Over the years, efforts to make those sealed records available have been attempted through Freedom of Information Act requests and federal legislation. In 2005, U.S. Rep. Cynthia McKinney, D-Ga., picked up 64 co-sponsors, including many members of the Congressional Black Caucus, for a measure that would have opened the King files as well as sealed court files and grand jury records, too. (Neither U.S. Reps. Harold Ford Jr., D-Tenn., nor Bennie G. Thompson, D-Miss., signed on as co-sponsors, records show.)

The legislation, with an identical Senate bill sponsored by John Kerry, D-Mass., died in committee.

Shortly after he took office last year, U.S. Rep. Steve Cohen, D-Tenn., had legislation drafted by his staff and circulated to Congressional Black Caucus members, the King family, and others, that would have unsealed the files. After a few months, he quietly withdrew plans to introduce it. There was no support.

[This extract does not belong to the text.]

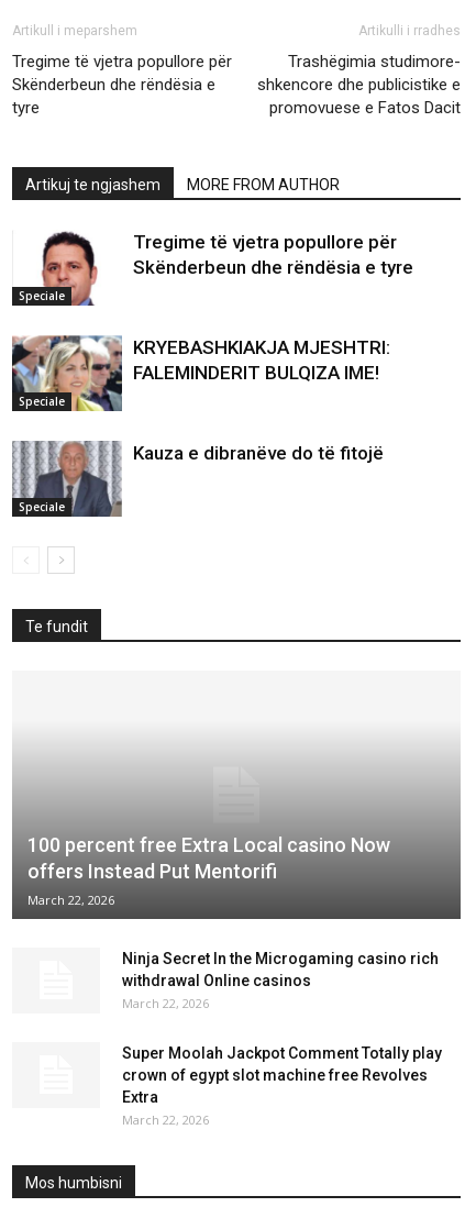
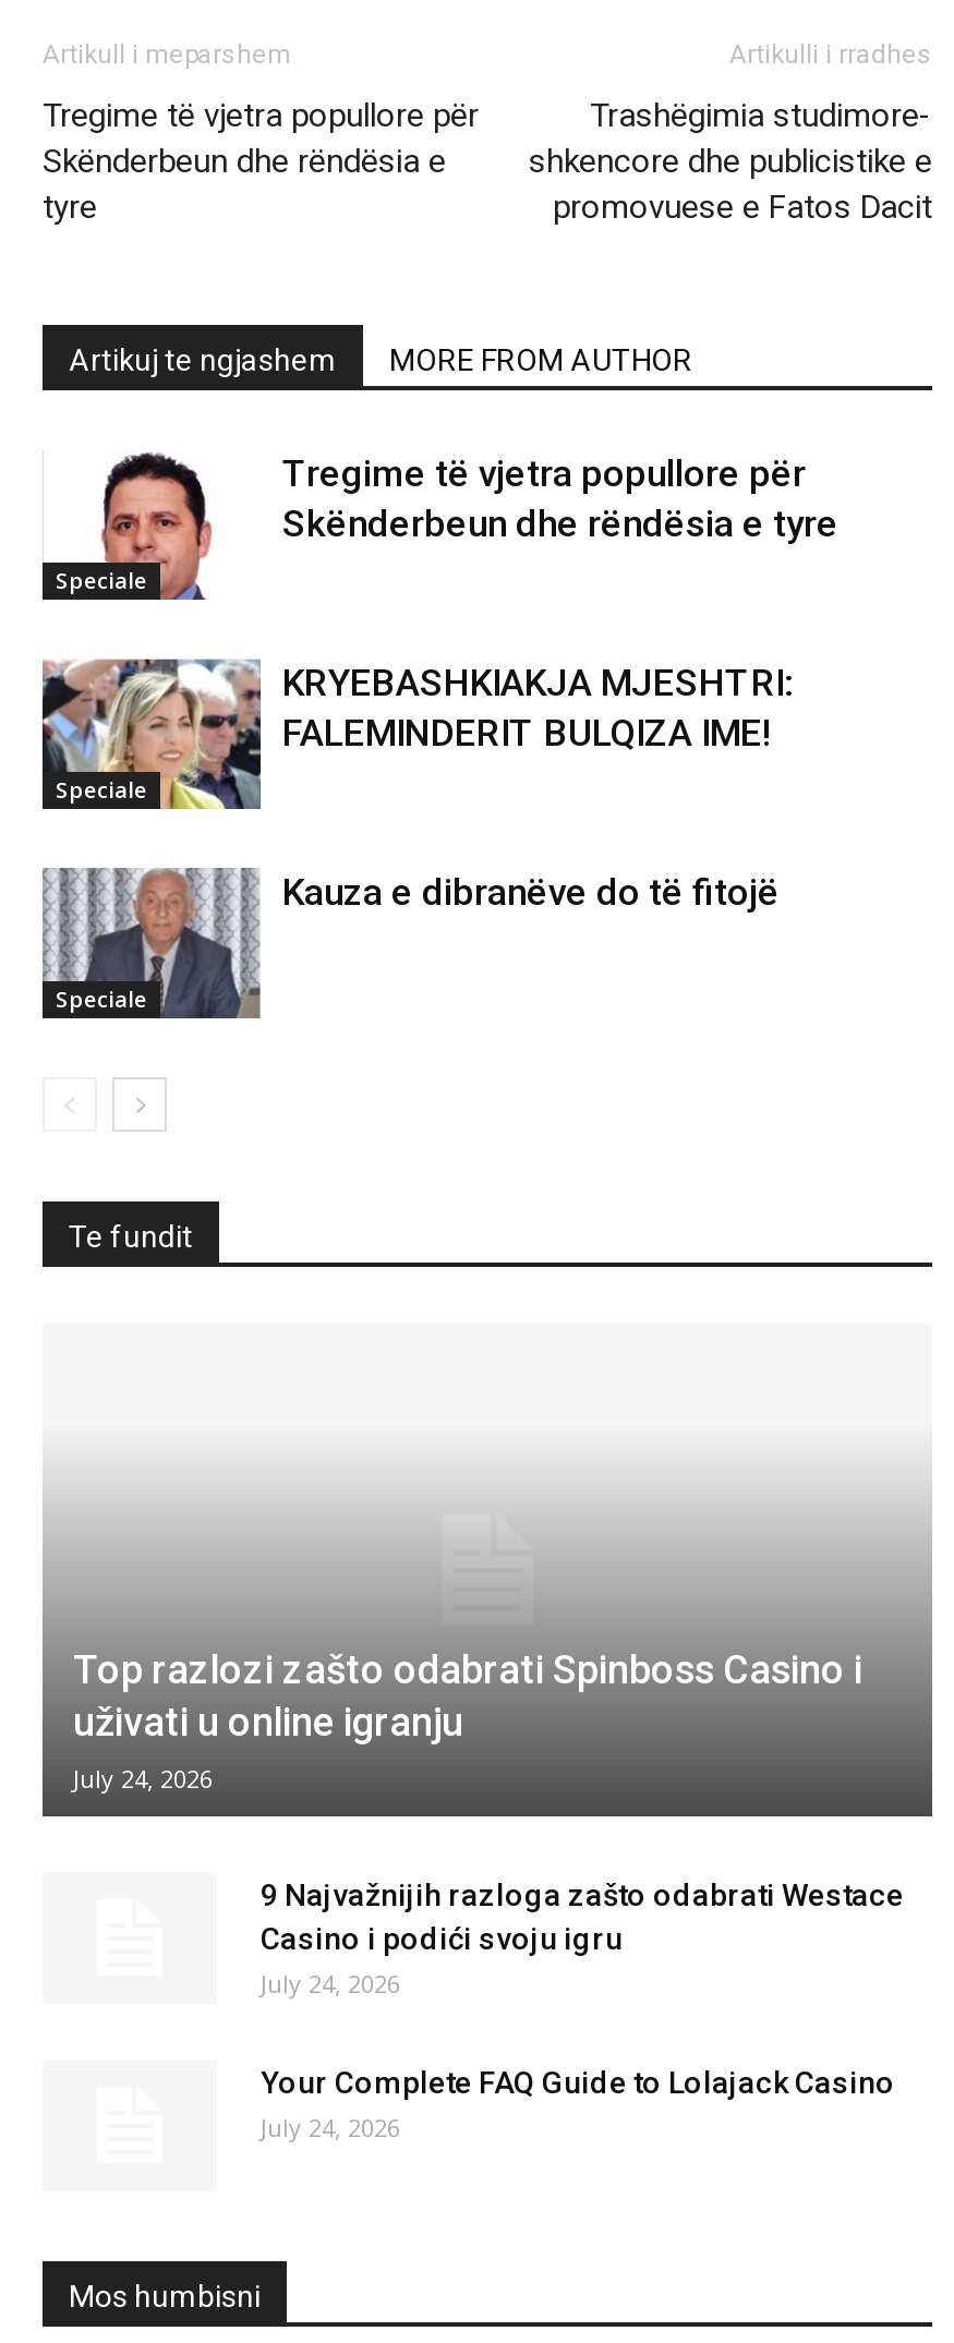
[27,833,390,908] 100 percent free Extra Local casino Now | offers Instead Put Mentorifi | March 22, 2026 -> [73,1646,862,1794] Top razlozi zašto odabrati Spinboss Casino i | uživati u online igranju | July 24, 2026
[122,949,439,1011] Ninja Secret In the Microgaming casino rich | withdrawal Online casinos | March 22, 2026 -> [261,1877,904,1999] 9 Najvažnijih razloga zašto odabrati Westace | Casino i podići svoju igru | July 24, 2026
[122,1044,442,1128] Super Moolah Jackpot Comment Totally play | crown of egypt slot machine free Revolves | Extra | March 22, 2026 -> [261,2064,895,2143] Your Complete FAQ Guide to Lolajack Casino | July 24, 2026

Stokes said Cohen asked him about it.

“He called me and I told him I did not know of any necessity for the release of those files,” Stokes said.

Cohen said the public deserves to know, but he won’t pursue it without more support.

U.S. Rep. Walter E. Fauntroy, who chaired the subcommittee on the King assassination, has called for more than a decade for the investigative files to be unsealed, saying “there won’t be any closure on any of this” until they are. Now retired and a Washington-based minister, he did not respond to repeated requests to elaborate.

Judge, the assassination researcher, said he’s not indifferent to the King family’s wishes or to privacy concerns of other Civil Rights leaders who might be unflatteringly mentioned in the archived material.

But he said provisions can be written into the law to protect those interests while releasing relevant historical records.

“Are we going to wait for everyone to be dead before we find out anything about what happened?” he asked.